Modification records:
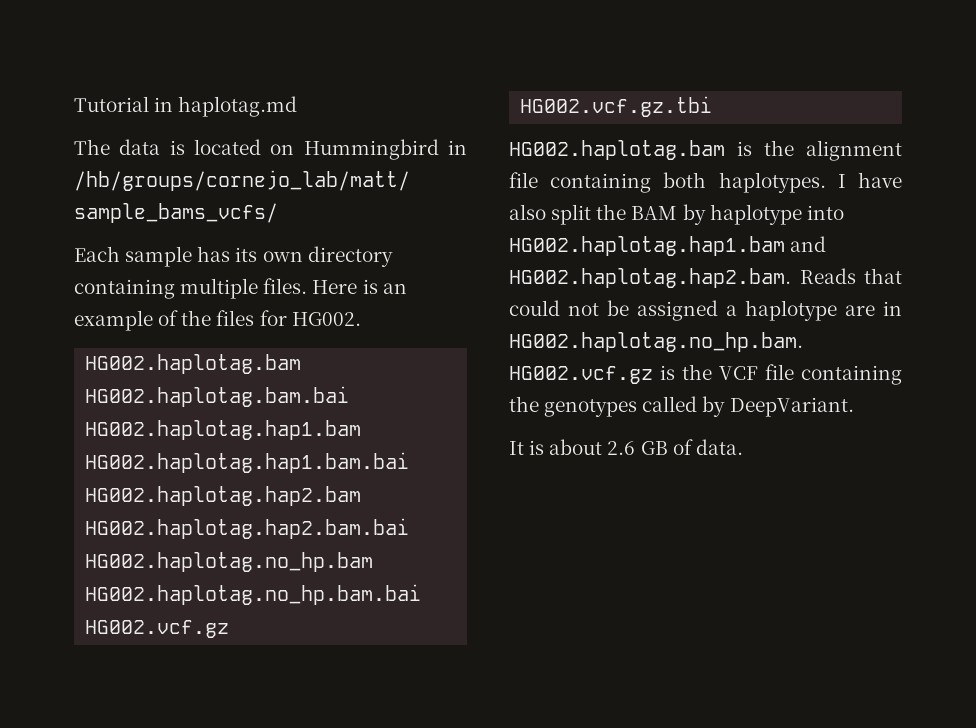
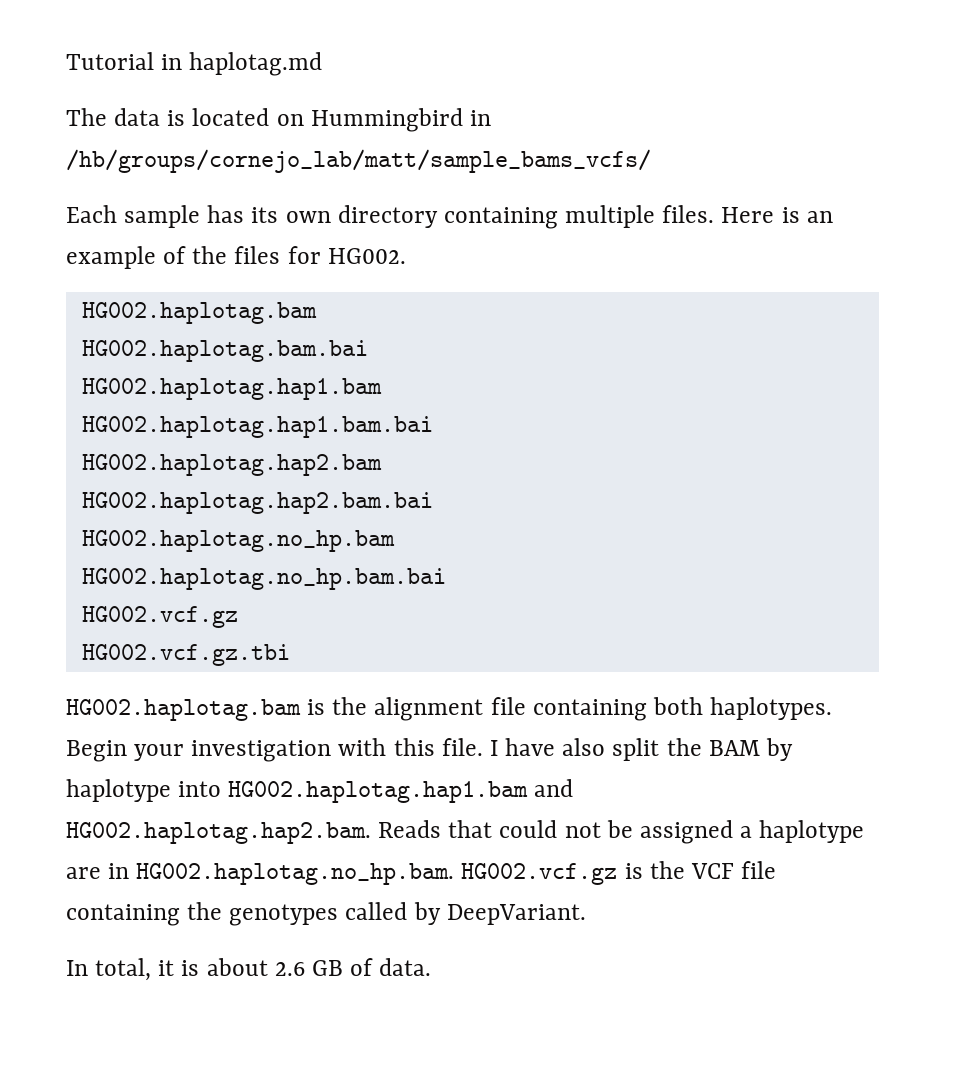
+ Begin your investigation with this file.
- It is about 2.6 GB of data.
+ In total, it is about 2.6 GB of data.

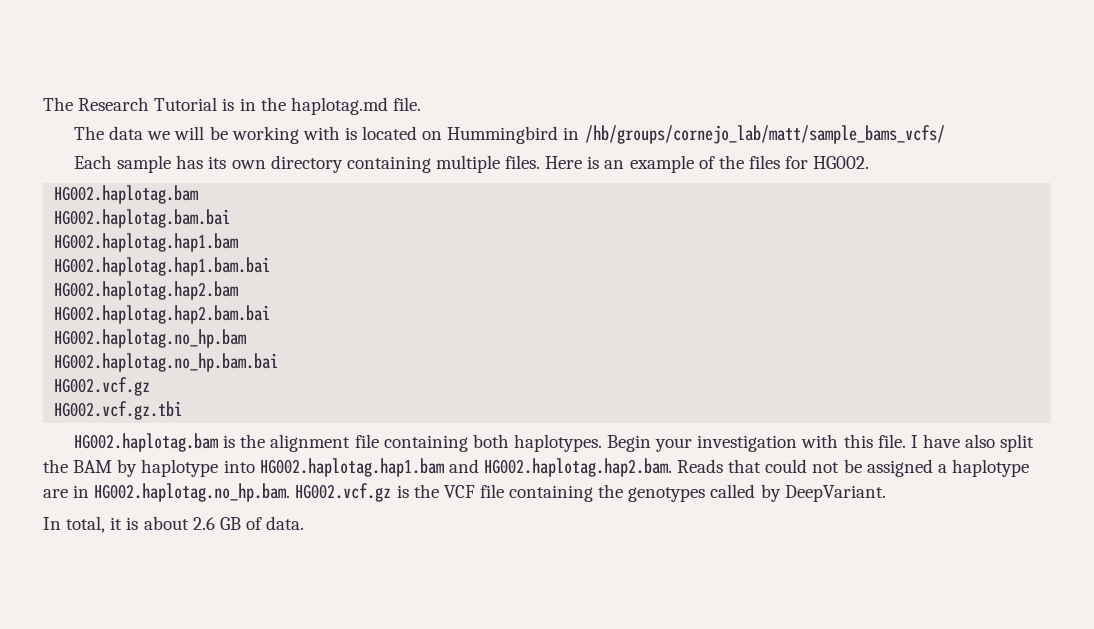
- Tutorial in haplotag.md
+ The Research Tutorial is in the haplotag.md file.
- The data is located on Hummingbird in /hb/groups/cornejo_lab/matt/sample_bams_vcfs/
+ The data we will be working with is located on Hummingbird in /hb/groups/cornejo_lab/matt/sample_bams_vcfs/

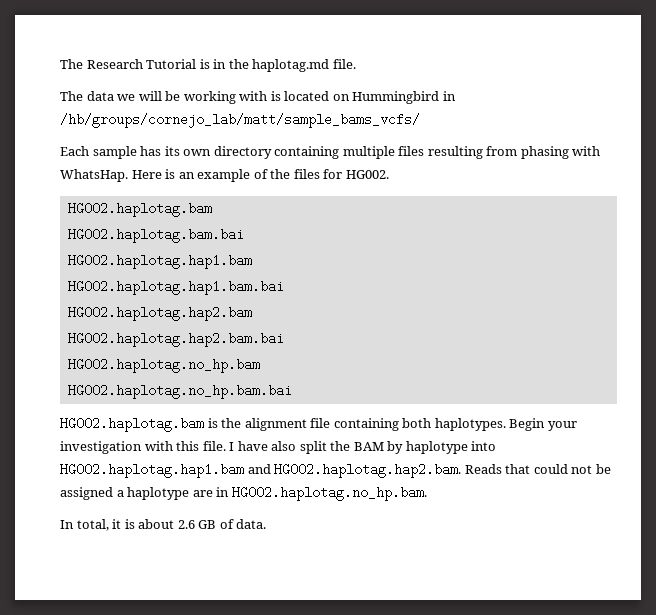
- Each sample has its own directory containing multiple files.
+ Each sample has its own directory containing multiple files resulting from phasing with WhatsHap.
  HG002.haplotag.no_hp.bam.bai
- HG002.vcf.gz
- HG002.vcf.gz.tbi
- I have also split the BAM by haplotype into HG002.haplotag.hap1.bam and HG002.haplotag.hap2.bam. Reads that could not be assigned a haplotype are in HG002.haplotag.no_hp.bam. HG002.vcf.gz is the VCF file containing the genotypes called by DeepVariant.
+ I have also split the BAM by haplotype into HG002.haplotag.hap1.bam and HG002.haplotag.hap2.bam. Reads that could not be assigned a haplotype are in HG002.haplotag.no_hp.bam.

__Aim of the task__. Write out every line above again exactly, with the pictures left out.

__Result__.
+ Begin your investigation with this file.
- It is about 2.6 GB of data.
+ In total, it is about 2.6 GB of data.

- Tutorial in haplotag.md
+ The Research Tutorial is in the haplotag.md file.
- The data is located on Hummingbird in /hb/groups/cornejo_lab/matt/sample_bams_vcfs/
+ The data we will be working with is located on Hummingbird in /hb/groups/cornejo_lab/matt/sample_bams_vcfs/

- Each sample has its own directory containing multiple files.
+ Each sample has its own directory containing multiple files resulting from phasing with WhatsHap.
  HG002.haplotag.no_hp.bam.bai
- HG002.vcf.gz
- HG002.vcf.gz.tbi
- I have also split the BAM by haplotype into HG002.haplotag.hap1.bam and HG002.haplotag.hap2.bam. Reads that could not be assigned a haplotype are in HG002.haplotag.no_hp.bam. HG002.vcf.gz is the VCF file containing the genotypes called by DeepVariant.
+ I have also split the BAM by haplotype into HG002.haplotag.hap1.bam and HG002.haplotag.hap2.bam. Reads that could not be assigned a haplotype are in HG002.haplotag.no_hp.bam.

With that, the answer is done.